Header set X-Frame-Options "SAMEORIGIN"
Header set X-XSS-Protection "1; mode=block"
Header set Referrer-Policy "strict-origin-when-cross-origin"
Header set Strict-Transport-Security "max-age=31536000; includeSubDomains"
Header always unset X-Powered-By
Header unset X-Powered-By
</IfModule>
# =====================================
# PERFORMANCE
# =====================================
# Enable compression
<IfModule mod_deflate.c>
AddOutputFilterByType DEFLATE text/html text/plain text/xml text/css text/javascript
AddOutputFilterByType DEFLATE application/javascript application/json application/xml
</IfModule>
# Browser caching
<IfModule mod_expires.c>
ExpiresActive On
ExpiresDefault "access plus 1 month"
ExpiresByType text/html "access plus 0 seconds"
ExpiresByType text/css "access plus 1 year"
ExpiresByType application/javascript "access plus 1 year"

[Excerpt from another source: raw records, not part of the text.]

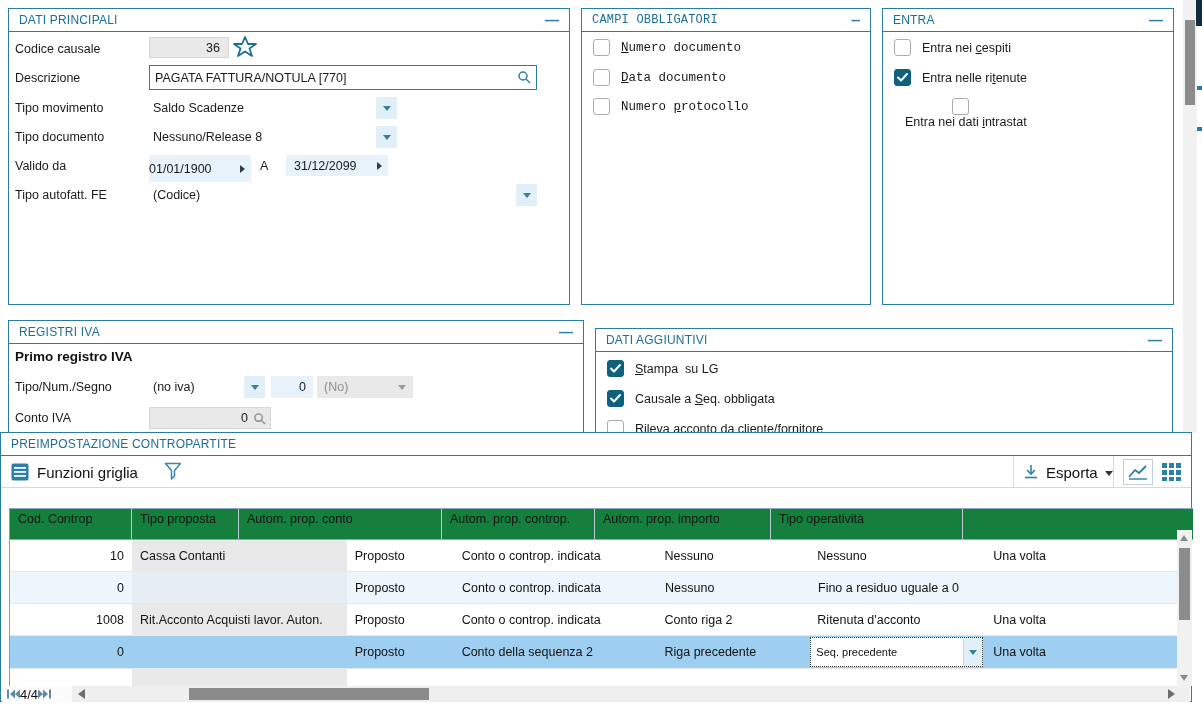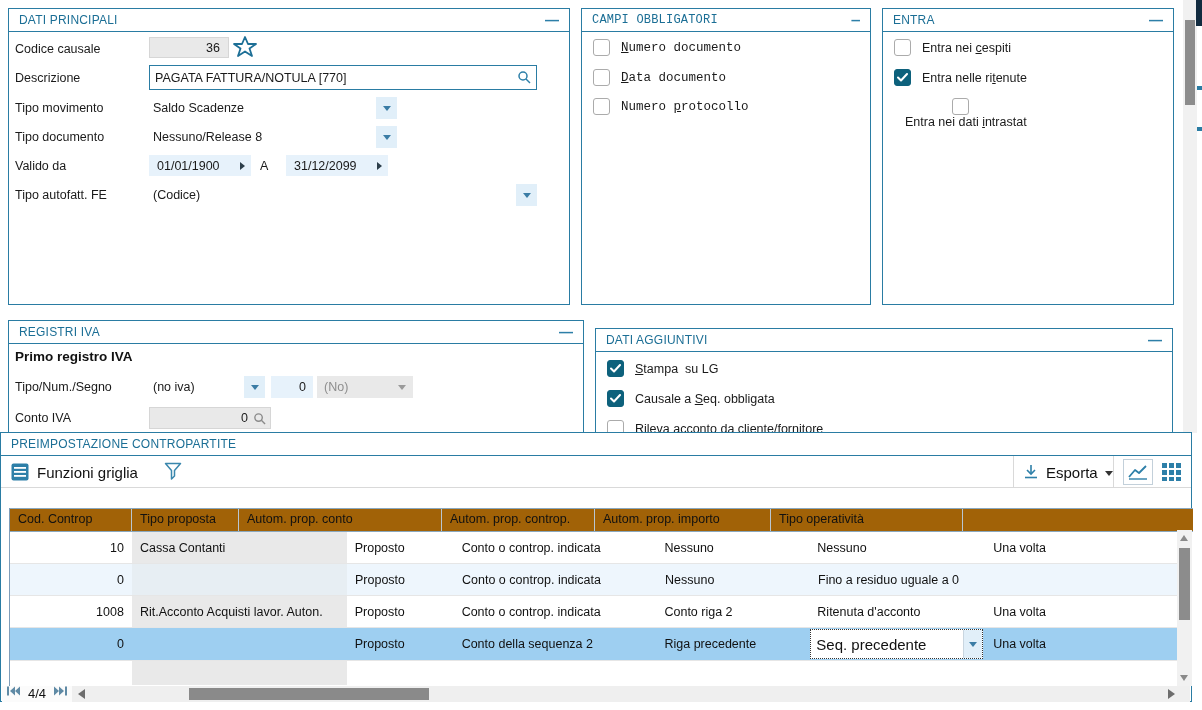--- a/index.html
+++ b/index.html
@@ -49,50 +49,50 @@
     gap: 7px; font-size: 15px; color: #111; cursor: pointer; }
   .caret { width: 0; height: 0; border-left: 4px solid transparent; border-right: 4px solid transparent;
     border-top: 5px solid #333; margin-top: 2px; }
   .chart-btn { position: absolute; left: 1122px; top: 3px; width: 30px; height: 26px;
     border: 1px solid #c3d0da; display: flex; align-items: center; justify-content: center; cursor: pointer; }
   .gridicon-btn { position: absolute; left: 1160px; top: 6px; width: 22px; height: 20px; cursor: pointer;
     display: flex; align-items: center; justify-content: center; }
 
   .grid-area { position: absolute; left: 8px; top: 75px; width: 1168px;
     border-left: 1px solid #7f9db9; }
-  .grid-header { display: flex; height: 24px; background: #a16207;
+  .grid-header { display: flex; height: 32px; background: #15803d;
     border-top: 1px solid #8aa8be; border-bottom: 1px solid #8aa8be; }
   .gh-cell { font-size: 12.5px; color: #111; padding: 3px 0 0 8px; border-right: 1px solid #b9c6d2;
     white-space: nowrap; overflow: hidden; cursor: pointer; }
   .grid-row { display: flex; height: 32px; border-bottom: 1px solid #e6e6e6; background: #fff; cursor: pointer; }
   .grid-row.alt { background: #eef6fd; }
   .grid-row.selected { background: #9ecff1; }
   .cell { font-size: 12.5px; color: #111; padding: 9px 8px 0 8px; white-space: nowrap; overflow: hidden; }
   .cell.num { text-align: right; }
   .grid-row .c2 { background: #e9e9e9; }
   .grid-row.alt .c2 { background: #e7eef3; }
   .grid-row.selected .c2 { background: #9ecff1; }
   .c1 { width: 122px; } .c2 { width: 215px; } .c3 { width: 107px; } .c4 { width: 203px; }
   .c5 { width: 153px; } .c6 { width: 176px; } .c7 { width: 192px; }
   .gh-stub { width: 15px; border-right: none; }
 
   .editor-cell { position: relative; padding: 0; }
   .editor { position: absolute; top: 1px; left: 1px; right: 2px; bottom: 1px; background: #fff;
     border: 1px dotted #333; display: flex; align-items: center; cursor: pointer; }
-  .editor-text { flex: 1; padding-left: 5px; font-size: 15px; }
+  .editor-text { flex: 1; padding-left: 5px; font-size: 11px; }
   .editor-btn { width: 19px; align-self: stretch; background: #e1eff9; border-left: 1px solid #c9d6e0;
     display: flex; align-items: center; justify-content: center; }
 
   .vscroll { position: absolute; background: #f1f1f1; }
   .vthumb { position: absolute; background: #8c8c8c; }
   .scroll-arrow { position: absolute; width: 0; height: 0; }
 
   .navbar { position: absolute; left: 1px; right: 1px; top: 253px; height: 16px; background: #efefef; }
   .pager { position: absolute; left: 0; top: 0; width: 70px; height: 16px; background: #fbfbfb;
-    display: flex; gap: 8px; padding-left: 5px; }
+    display: flex; align-items: center; padding-left: 5px; }
   .pager-count { font-size: 13px; color: #111; }
   .hthumb { position: absolute; left: 187px; top: 2px; width: 240px; height: 12px; background: #8a8a8a; }
 
   svg { display: block; }
 </style>
 </head>
 <body>
 
 <div class="screen">
 
@@ -122,21 +122,21 @@
     <span class="val" style="left:144px; top:92px;">Saldo Scadenze</span>
     <div class="dd-btn" style="left:367px; top:88px;">
         <span class="tri"></span>
       </div>
     <span class="lbl" style="left:6px; top:121px;">Tipo documento</span>
     <span class="val" style="left:144px; top:121px;">Nessuno/Release 8</span>
     <div class="dd-btn" style="left:367px; top:117px;">
         <span class="tri"></span>
       </div>
     <span class="lbl" style="left:6px; top:150px;">Valido da</span>
-    <div class="field blue" style="left:140px; top:146px; width:102px; height:21px; padding-left:8px;">
+    <div class="field blue" style="left:140px; top:146px; width:102px; height:27px; ">
       <span>01/01/1900</span>
       <span class="tri-right" style="position:absolute; right:6px;"></span>
     </div>
     <span class="lbl" style="left:251px; top:150px;">A</span>
     <div class="field blue" style="left:277px; top:146px; width:102px; height:21px; padding-left:8px;">
       <span>31/12/2099</span>
       <span class="tri-right" style="position:absolute; right:6px;"></span>
     </div>
     <span class="lbl" style="left:6px; top:179px;">Tipo autofatt. FE</span>
     <span class="val" style="left:144px; top:179px;">(Codice)</span>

ExpiresByType image/jpeg "access plus 1 year"
ExpiresByType image/png "access plus 1 year"
ExpiresByType image/svg+xml "access plus 1 year"
</IfModule>
# =====================================
# URL REWRITING
# =====================================
<IfModule mod_rewrite.c>
RewriteEngine On
# Force HTTPS
RewriteCond %{HTTPS} !=on
RewriteRule ^(.*)$ https://%{HTTP_HOST}/$1 [R=301,L]
# Remove trailing slash
RewriteCond %{REQUEST_FILENAME} !-d
RewriteCond %{REQUEST_URI} (.+)/$
RewriteRule ^ %1 [R=301,L]
# Clean URLs
RewriteCond %{REQUEST_FILENAME} !-f
RewriteCond %{REQUEST_FILENAME} !-d
RewriteRule ^(.*)$ index.php?route=$1 [L,QSA]
</IfModule>
# =====================================
# ERROR PAGES
# =====================================
ErrorDocument 400 /errors/400.html
ErrorDocument 401 /errors/401.html
ErrorDocument 403 /errors/403.html
ErrorDocument 404 /errors/404.html
ErrorDocument 500 /errors/500.html
ErrorDocument 503 /errors/503.html
# =====================================
# MIME TYPES
# =====================================
<IfModule mod_mime.c>
# Web fonts
AddType font/woff2 .woff2
AddType font/woff .woff
AddType font/ttf .ttf
AddType font/otf .otf
# Modern image formats
AddType image/webp .webp
AddType image/avif .avif
# Other
AddType application/json .json
AddType application/manifest+json .webmanifest
</IfModule>
This comprehensive guide covers all essential .htaccess configuration patterns for modern web applications, from basic rewrites to advanced security and performance optimization.